At the meeting in October, Covis argued that its 2019 study was flawed, particularly because it had a lower proportion of Black patients, who have the highest rates of preterm birth in the US. Black patients represented 59% of patients in the 2003 study, compared with 7% in the larger international study. Further research is needed to understand whether and how the medication might be useful to racially minoritized groups at risk, Covis said.

One reason for higher rates of premature birth among patients of color isn’t biology but racism – before, during and after pregnancy.

“Black mothers are more likely to have children with adverse birth outcomes than white mothers, regardless of their social standings,” said Asha Hassan, researcher at the University of Minnesota’s Center for Antiracism Research for Health Equity.

“It’s not always just about what resources you immediately have access to, but about what your history is and about the experiences of racism that build up in the body over the course of generations,” she said. The lifetime accumulated stress of discrimination over a lifetime takes a physical toll, research shows.

Healthcare providers may not realize they are treating some patients differently because of implicit bias. That can take the form of doctors dismissing symptoms that later lead to serious complications.

There are also structural issues around access to healthcare and insurance, with 10% of Black pregnant people receiving very late or no prenatal care in 2019 – more than double the rate of their white peers.

Changes to the reproductive health landscape in the US, including the loss of access to abortion care, will probably worsen birth outcomes, including neonatal and maternal mortality – particularly among people of color. Maternal mortality rose sharply in 2021, and Black patients were 2.6 times more likely to die than white patients, according to new data from the US Centers for Disease Control and Prevention (CDC).

“A lot of people don’t understand or realize that pregnancy is a dangerous experience for many people,” Hassan said.

While Makena was the only medication specifically approved to prevent preterm birth, other medications and procedures have a long history of helping reduce risks.

One of the few interventions that has a “clear benefit” for preventing preterm birth and perinatal death was midwifery care, according to a Cochrane review from 2018 – pointing to a non-pharmaceutical path forward that could make an enormous difference.

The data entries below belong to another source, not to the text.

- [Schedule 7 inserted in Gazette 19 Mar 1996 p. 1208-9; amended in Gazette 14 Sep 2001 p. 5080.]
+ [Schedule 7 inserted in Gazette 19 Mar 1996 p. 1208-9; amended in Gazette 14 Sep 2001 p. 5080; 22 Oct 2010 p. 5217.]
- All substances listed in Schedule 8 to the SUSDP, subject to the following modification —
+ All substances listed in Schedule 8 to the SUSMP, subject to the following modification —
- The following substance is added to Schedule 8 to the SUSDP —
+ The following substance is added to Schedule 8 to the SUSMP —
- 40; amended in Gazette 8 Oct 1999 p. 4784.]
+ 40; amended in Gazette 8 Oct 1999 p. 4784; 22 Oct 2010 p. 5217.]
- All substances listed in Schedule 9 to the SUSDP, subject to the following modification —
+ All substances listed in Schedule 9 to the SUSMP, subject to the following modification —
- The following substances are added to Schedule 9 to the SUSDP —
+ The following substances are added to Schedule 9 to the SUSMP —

Education campaigns among healthcare providers and the public may also reduce the risk of preterm birth.

For those with a history of preterm birth because of shortened cervixes, vaginal progesterone seems to help reduce fetal and infant death and serious complications, according to a review of studies.

And for patients at risk of developing pre-eclampsia, a leading cause of preterm birth, there’s a cheap and effective treatment: baby aspirin.

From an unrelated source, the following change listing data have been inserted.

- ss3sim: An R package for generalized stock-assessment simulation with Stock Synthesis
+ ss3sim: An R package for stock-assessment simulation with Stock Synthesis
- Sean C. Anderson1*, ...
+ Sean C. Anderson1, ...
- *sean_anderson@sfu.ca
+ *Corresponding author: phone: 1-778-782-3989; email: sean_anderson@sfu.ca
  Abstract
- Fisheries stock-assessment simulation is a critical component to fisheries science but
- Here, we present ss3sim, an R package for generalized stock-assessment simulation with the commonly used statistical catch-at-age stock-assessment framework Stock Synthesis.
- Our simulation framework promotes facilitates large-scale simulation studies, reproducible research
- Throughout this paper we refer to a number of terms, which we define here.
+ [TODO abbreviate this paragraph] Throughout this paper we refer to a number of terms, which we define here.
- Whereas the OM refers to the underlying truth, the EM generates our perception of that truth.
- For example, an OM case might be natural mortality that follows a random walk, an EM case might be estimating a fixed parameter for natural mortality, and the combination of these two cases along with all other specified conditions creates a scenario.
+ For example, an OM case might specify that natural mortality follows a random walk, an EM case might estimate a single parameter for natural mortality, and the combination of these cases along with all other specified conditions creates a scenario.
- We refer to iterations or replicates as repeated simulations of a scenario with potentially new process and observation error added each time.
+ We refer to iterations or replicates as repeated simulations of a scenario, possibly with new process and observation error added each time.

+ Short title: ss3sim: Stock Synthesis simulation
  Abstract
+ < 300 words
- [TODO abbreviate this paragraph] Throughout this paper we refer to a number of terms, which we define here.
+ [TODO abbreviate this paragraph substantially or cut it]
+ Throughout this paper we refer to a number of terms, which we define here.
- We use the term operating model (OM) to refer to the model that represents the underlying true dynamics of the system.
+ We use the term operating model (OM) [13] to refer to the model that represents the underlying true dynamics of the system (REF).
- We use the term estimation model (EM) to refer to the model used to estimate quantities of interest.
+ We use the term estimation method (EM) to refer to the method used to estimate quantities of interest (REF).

These different procedures and medications point to a larger truth: the causes of premature birth are different, and thus the ways to prevent it may also be different.

The story of Makena is also an example of how complicated it is to remove an unproven medication from the market, even as FDA pushes for it, if the drugmaker is opposed. The battle over Makena could mean that “the next time someone does have a possible therapeutic, the bar might be a little bit higher, with a little more skepticism”, McElrath said.

But pulling the medication could open the market up for options that are proven to work.